*** DATA RECORDS ***

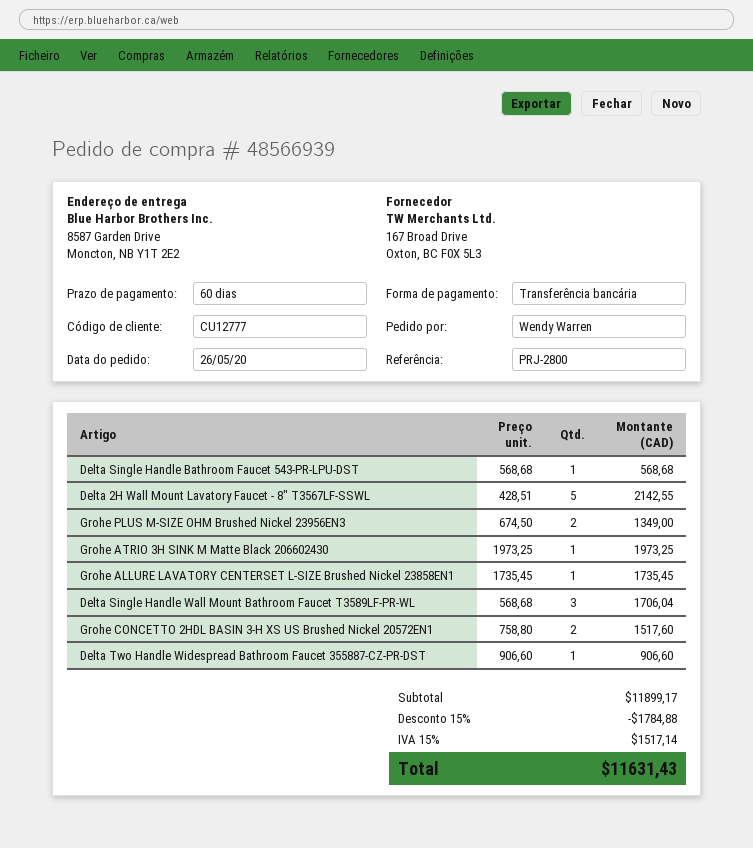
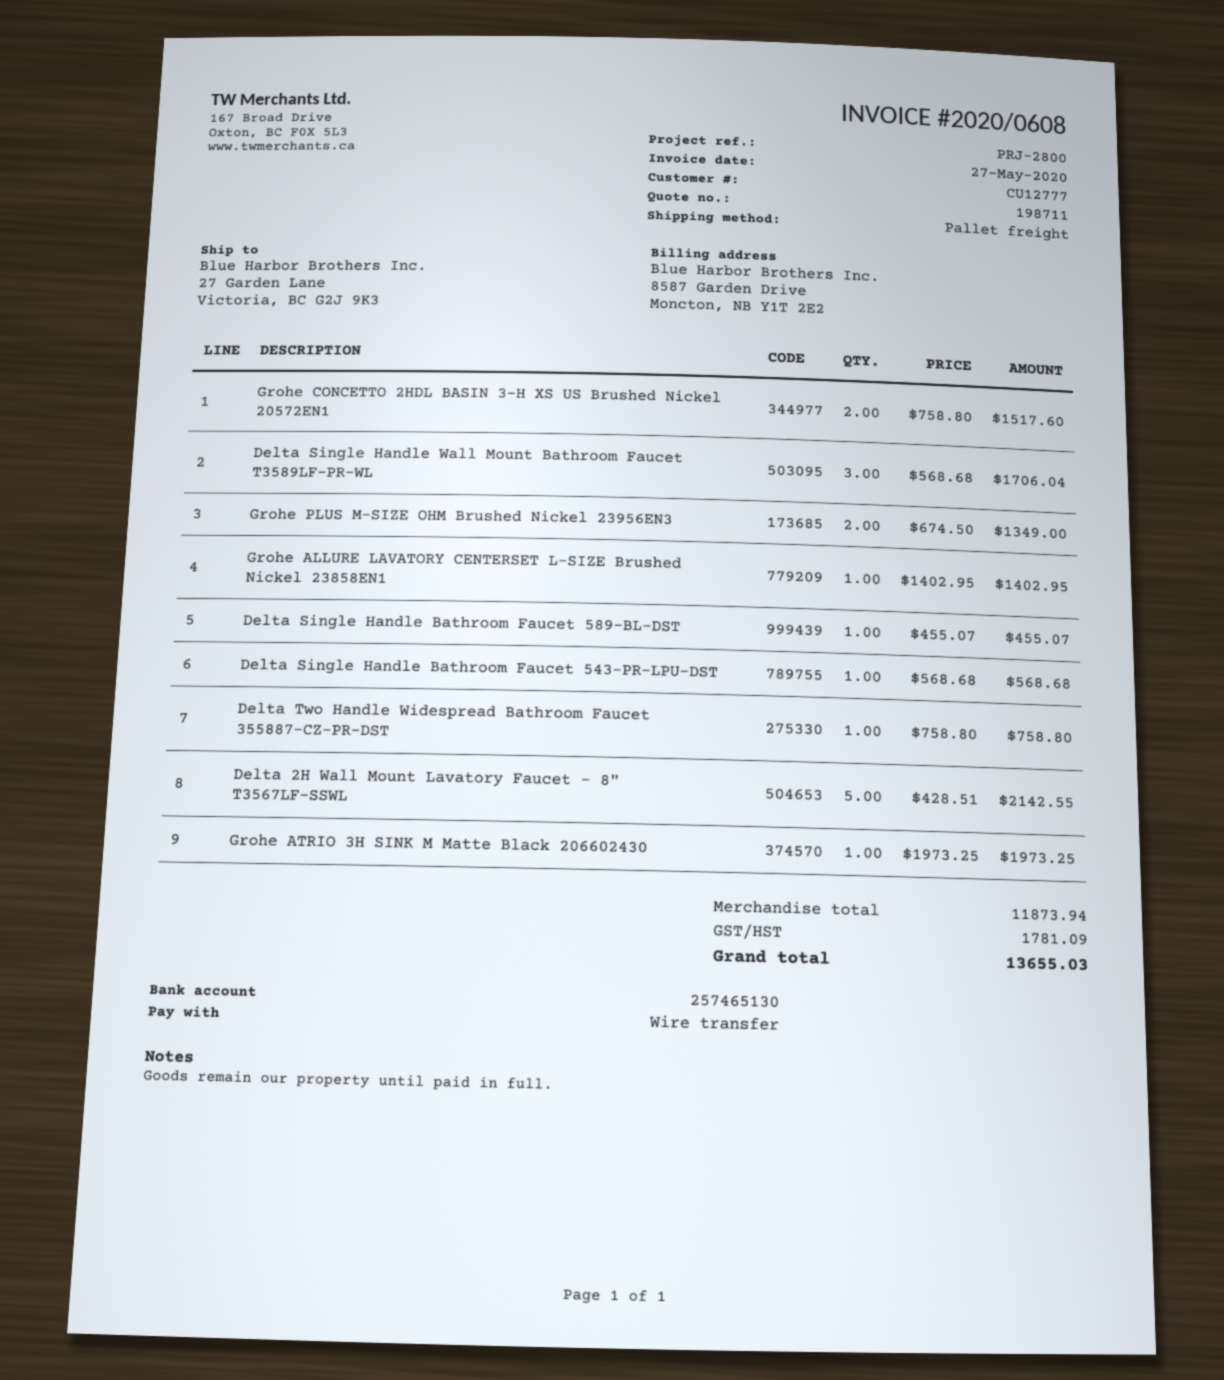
ship to: 8587 Garden Drive, Moncton, NB Y1T 2E2 -> 27 Garden Lane, Victoria, BC G2J 9K3
Grohe ALLURE LAVATORY CENTERSET L-SIZE Brushed Nickel 23858EN1: 1 x 1735.45 = 1735.45 -> 1 x 1402.95 = 1402.95
Delta Two Handle Widespread Bathroom Faucet 355887-CZ-PR-DST: 1 x 906.60 = 906.60 -> 1 x 758.80 = 758.80
Delta Single Handle Bathroom Faucet 589-BL-DST: none -> 1 x 455.07 = 455.07
subtotal: 11899.17 -> 11873.94
discount: 15% = 1784.88 -> none
tax: 1517.14 -> 1781.09
total: 11631.43 -> 13655.03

*** End of DATA RECORDS ***

PROBLEM TO WORK ON:
What lines of the data include the word "none"? Copy each of them.

TASK RESPONSE:
Delta Single Handle Bathroom Faucet 589-BL-DST: none -> 1 x 455.07 = 455.07
discount: 15% = 1784.88 -> none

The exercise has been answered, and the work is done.